### EXERCISE AIM
Look through the entries below and copy exactly the part that begins with the line containing "text: packed packed" and ends with the line containing "html: none ->". Do not copy the pictures.

### DATA
*****

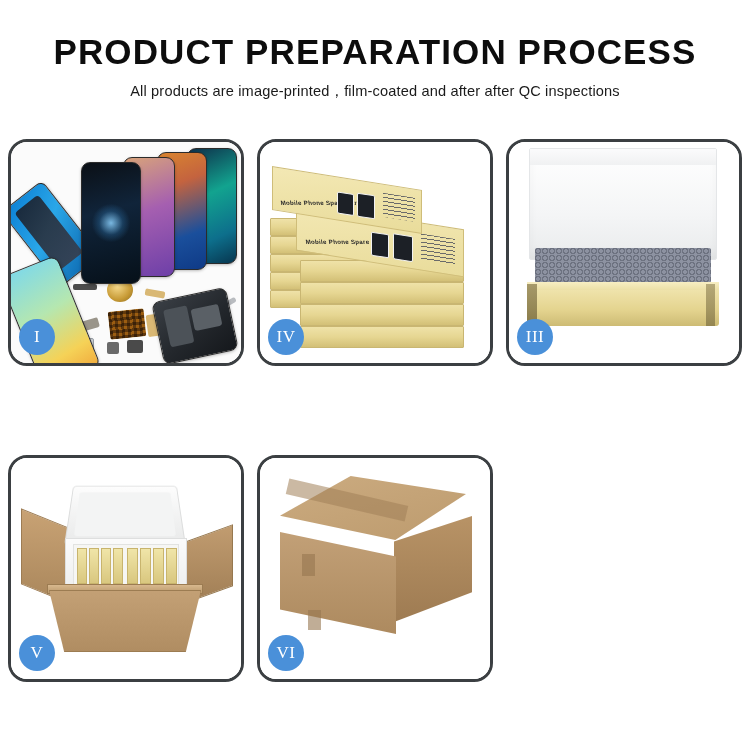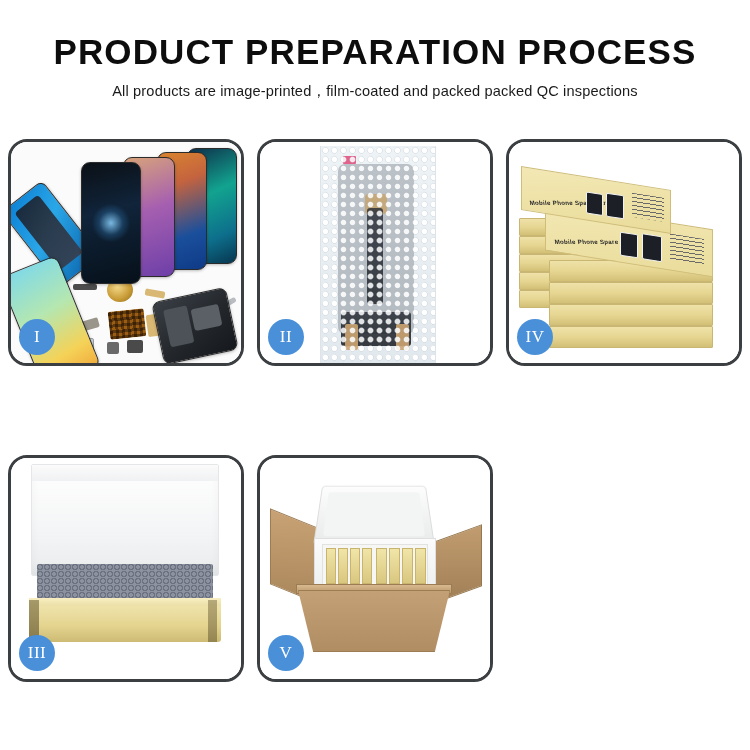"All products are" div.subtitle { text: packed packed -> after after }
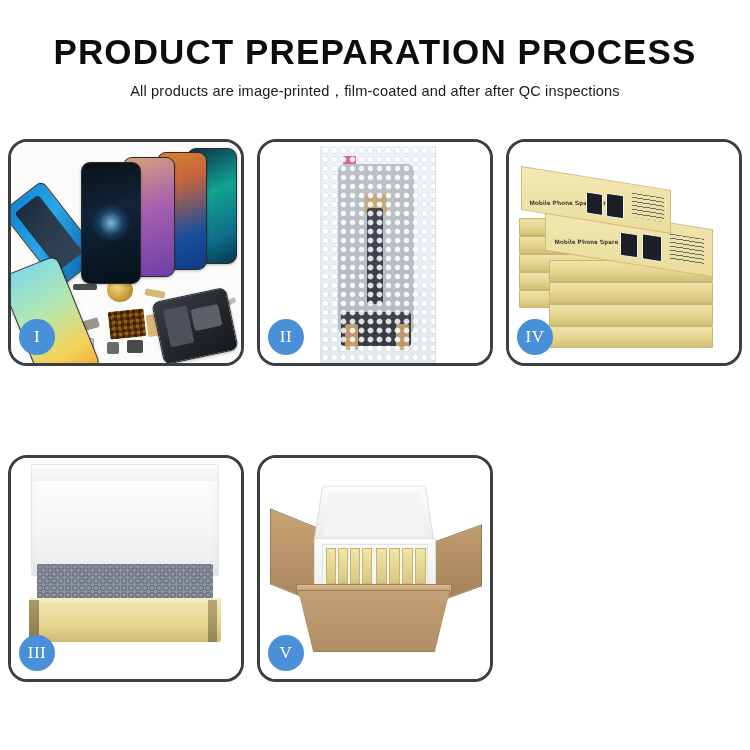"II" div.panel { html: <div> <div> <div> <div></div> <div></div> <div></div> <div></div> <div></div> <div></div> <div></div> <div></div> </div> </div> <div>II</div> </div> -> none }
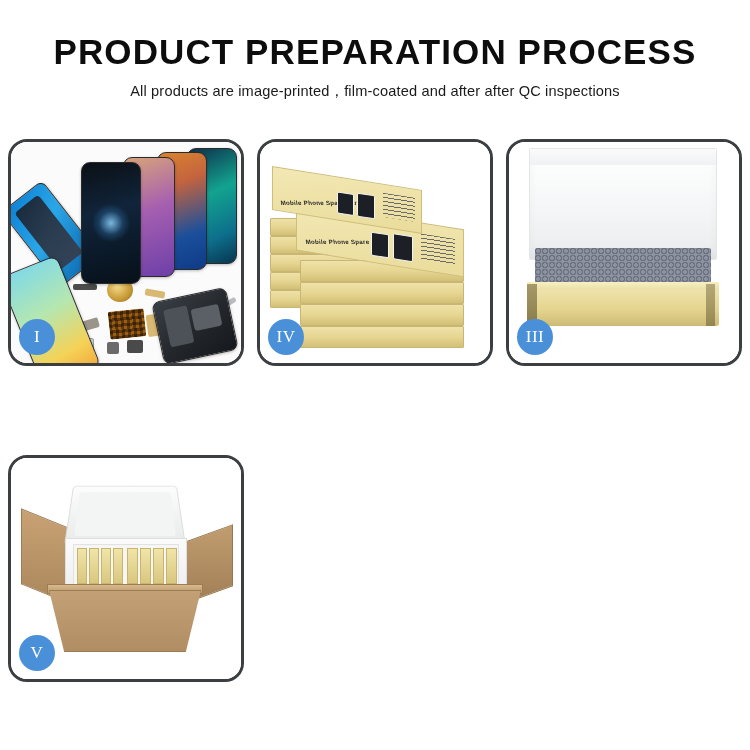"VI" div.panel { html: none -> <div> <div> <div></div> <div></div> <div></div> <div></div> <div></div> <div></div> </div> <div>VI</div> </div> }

*****

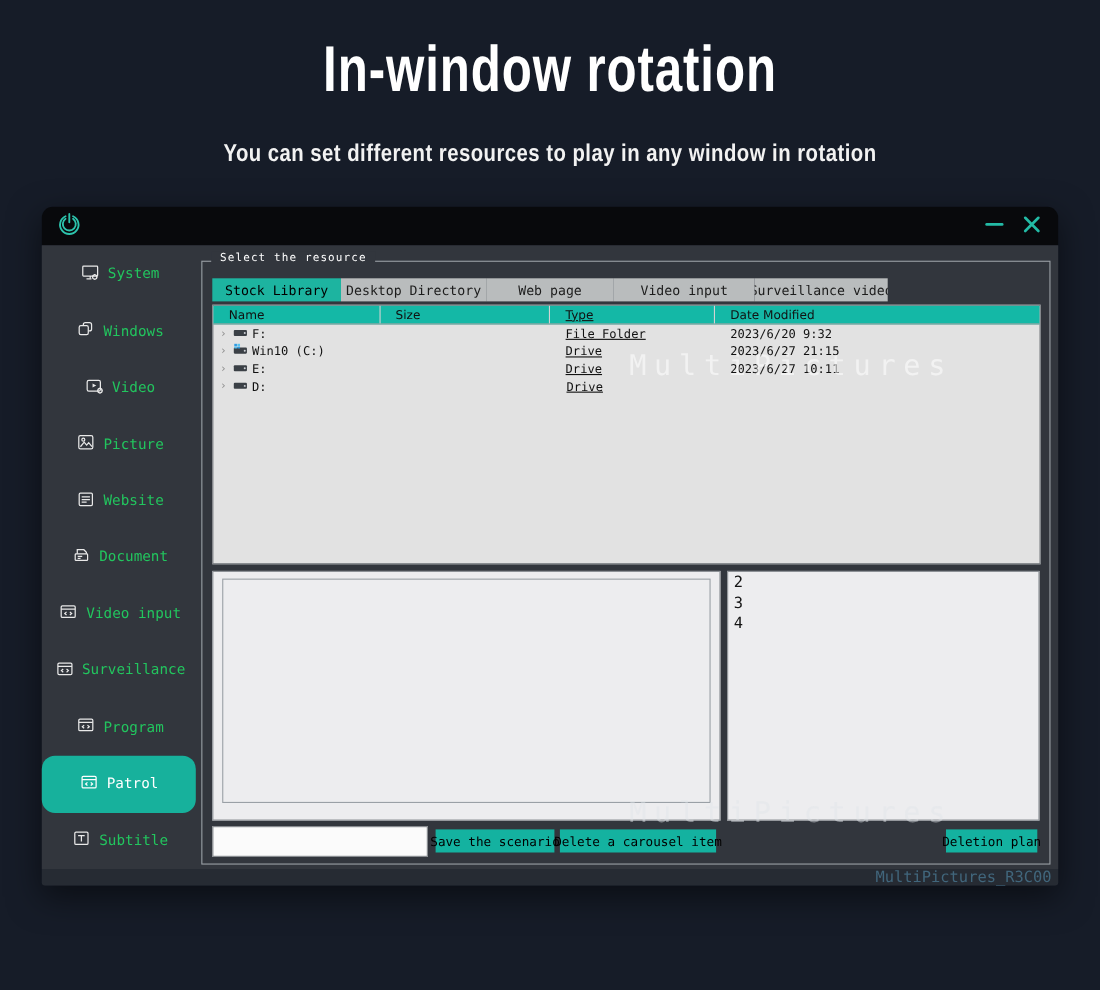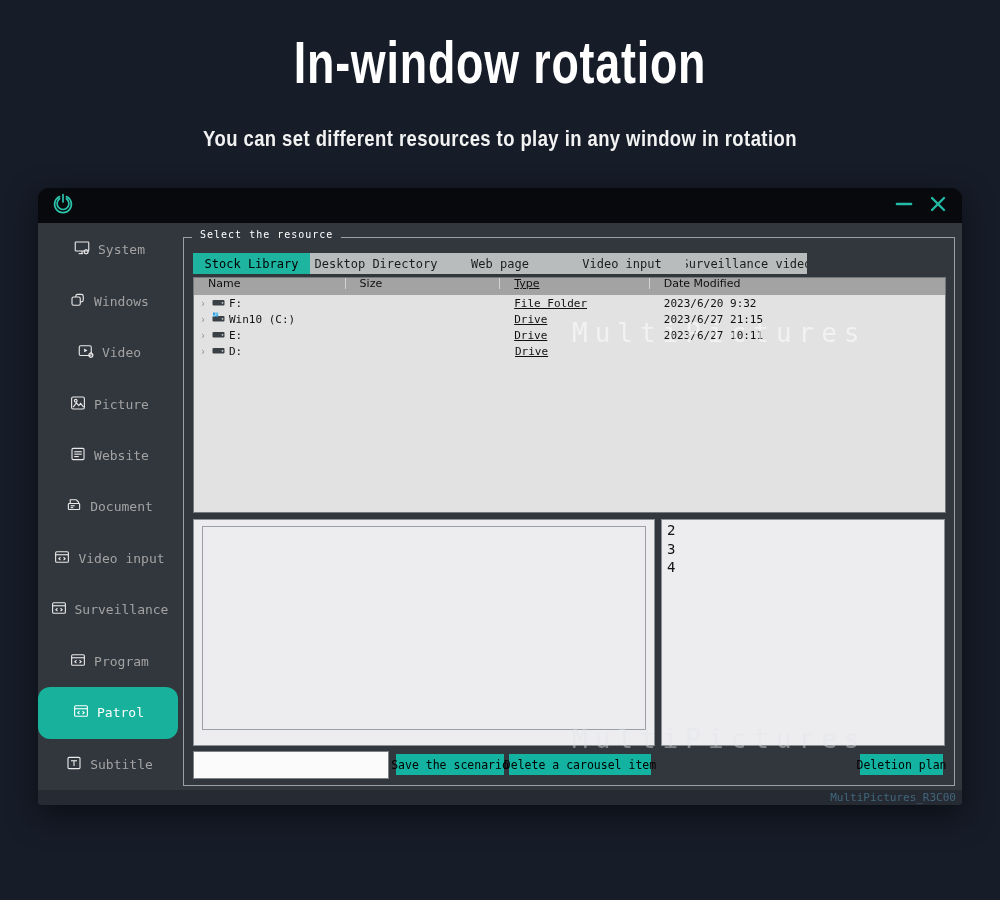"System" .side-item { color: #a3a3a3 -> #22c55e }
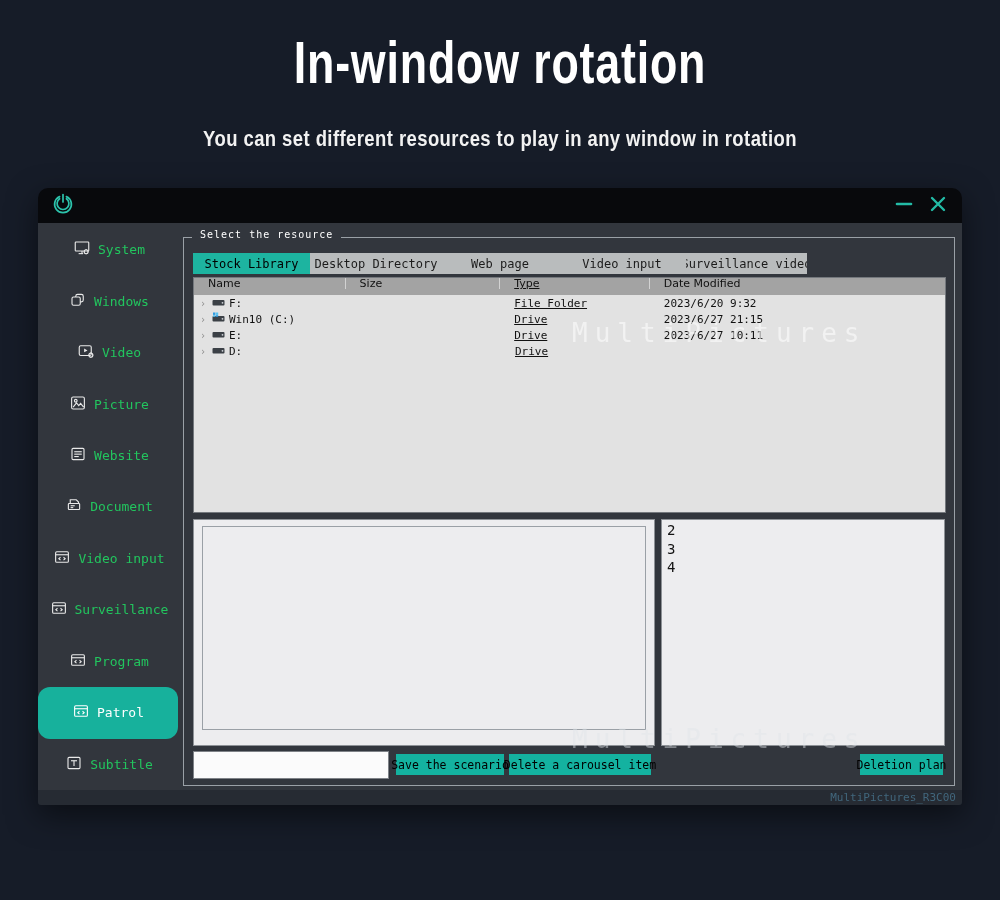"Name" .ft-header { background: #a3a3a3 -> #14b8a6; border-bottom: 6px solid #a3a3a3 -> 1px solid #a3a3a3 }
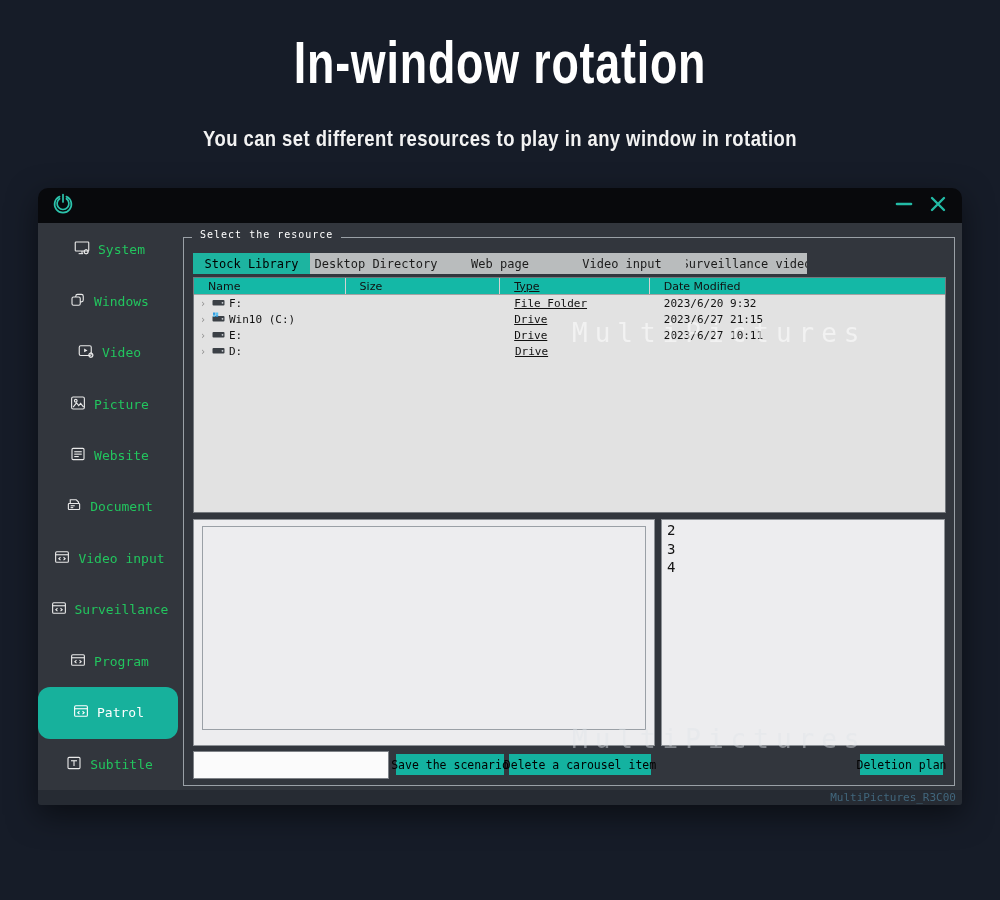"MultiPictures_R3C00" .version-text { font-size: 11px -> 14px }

*****

### RESPONSE FOR THIS EXERCISE
"All products are" div.subtitle { text: packed packed -> after after }
"II" div.panel { html: <div> <div> <div> <div></div> <div></div> <div></div> <div></div> <div></div> <div></div> <div></div> <div></div> </div> </div> <div>II</div> </div> -> none }
"VI" div.panel { html: none -> <div> <div> <div></div> <div></div> <div></div> <div></div> <div></div> <div></div> </div> <div>VI</div> </div> }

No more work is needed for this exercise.